IvyWise is a credible firm with real expertise. The question isn't whether they know admissions — they do. The question is whether what they know reflects what's happening in admissions offices right now, and whether the cost is proportionate to the value for your specific student.

Laplace offers a different kind of insight: current, first-person, and founder-reviewed. The best way to judge is to talk to us. We offer a free 30-minute consultation, and we'll give you an honest read on your student's application regardless of whether you work with us.

Frequently Asked Questions

How much does IvyWise cost compared to Laplace?

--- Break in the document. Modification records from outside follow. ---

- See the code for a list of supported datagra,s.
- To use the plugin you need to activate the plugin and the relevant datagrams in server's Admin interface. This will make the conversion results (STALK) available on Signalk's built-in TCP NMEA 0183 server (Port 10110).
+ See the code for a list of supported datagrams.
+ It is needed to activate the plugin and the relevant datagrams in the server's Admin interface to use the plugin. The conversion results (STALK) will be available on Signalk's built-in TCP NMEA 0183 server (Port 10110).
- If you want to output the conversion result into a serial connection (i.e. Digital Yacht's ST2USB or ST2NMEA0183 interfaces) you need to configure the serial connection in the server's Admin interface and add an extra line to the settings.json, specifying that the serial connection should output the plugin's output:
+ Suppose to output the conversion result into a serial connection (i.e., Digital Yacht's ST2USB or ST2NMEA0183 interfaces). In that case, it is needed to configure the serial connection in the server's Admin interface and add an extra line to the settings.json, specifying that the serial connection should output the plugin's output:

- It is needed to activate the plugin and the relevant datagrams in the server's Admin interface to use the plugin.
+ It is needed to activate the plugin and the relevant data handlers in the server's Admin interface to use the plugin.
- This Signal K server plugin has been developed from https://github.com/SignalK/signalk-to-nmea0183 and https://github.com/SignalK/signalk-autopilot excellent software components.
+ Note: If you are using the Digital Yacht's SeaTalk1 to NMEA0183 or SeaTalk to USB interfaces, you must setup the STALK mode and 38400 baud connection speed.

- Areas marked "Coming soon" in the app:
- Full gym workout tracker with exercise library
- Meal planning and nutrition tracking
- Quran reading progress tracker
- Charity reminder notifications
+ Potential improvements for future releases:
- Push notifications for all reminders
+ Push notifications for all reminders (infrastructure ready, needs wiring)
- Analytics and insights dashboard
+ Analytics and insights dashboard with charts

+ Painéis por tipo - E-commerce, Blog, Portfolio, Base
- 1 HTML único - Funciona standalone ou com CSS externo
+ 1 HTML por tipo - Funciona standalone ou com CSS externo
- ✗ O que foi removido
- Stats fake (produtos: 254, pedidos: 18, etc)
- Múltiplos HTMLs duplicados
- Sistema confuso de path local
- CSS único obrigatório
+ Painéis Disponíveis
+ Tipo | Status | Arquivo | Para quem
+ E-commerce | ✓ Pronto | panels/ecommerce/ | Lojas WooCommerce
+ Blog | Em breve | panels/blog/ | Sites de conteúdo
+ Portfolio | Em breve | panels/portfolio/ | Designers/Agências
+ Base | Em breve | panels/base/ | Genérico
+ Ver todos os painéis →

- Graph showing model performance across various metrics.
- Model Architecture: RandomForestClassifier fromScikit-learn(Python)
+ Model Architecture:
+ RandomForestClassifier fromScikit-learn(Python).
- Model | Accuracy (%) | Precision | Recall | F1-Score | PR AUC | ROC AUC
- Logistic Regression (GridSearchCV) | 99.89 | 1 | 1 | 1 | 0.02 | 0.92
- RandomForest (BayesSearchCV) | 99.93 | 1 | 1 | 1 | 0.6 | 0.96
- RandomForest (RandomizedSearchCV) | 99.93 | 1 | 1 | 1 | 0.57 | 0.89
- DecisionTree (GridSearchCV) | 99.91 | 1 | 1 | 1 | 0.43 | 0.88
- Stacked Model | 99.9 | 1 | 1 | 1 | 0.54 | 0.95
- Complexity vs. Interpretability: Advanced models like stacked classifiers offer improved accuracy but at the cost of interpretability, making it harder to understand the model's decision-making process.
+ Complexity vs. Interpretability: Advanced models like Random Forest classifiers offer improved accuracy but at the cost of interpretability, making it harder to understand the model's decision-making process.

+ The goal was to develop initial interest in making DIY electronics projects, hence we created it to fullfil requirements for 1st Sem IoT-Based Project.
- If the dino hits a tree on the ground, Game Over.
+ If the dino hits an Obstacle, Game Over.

IvyWise's senior advisors charge between $2,000 and $5,000 or more per hour, with comprehensive multi-year packages running well into five figures. Laplace's pricing is significantly more accessible. The difference reflects both overhead and brand positioning — IvyWise has built a premium institutional reputation that commands premium pricing. We publish transparent pricing on our website.

Is IvyWise's admissions officer background actually useful?

Former admissions officers understand how decisions are made at an institutional level, which is genuinely valuable. The limitation is that admissions processes change significantly over time — what worked in 2010 or 2015 is different from what resonates with readers in 2025 and 2026. Laplace consultants went through the exact application cycle your student is about to enter, which provides a different kind of current insight.

What makes Laplace different from IvyWise?

The core differences are recency, cost, and culture. IvyWise is built around the authority of former admissions officers — a formal, institutional approach. Laplace is built around the insight of people who graduated in 2025–2026 and remember exactly what worked in the essays and interviews they submitted. We're also significantly more affordable and less formal in how we work with students.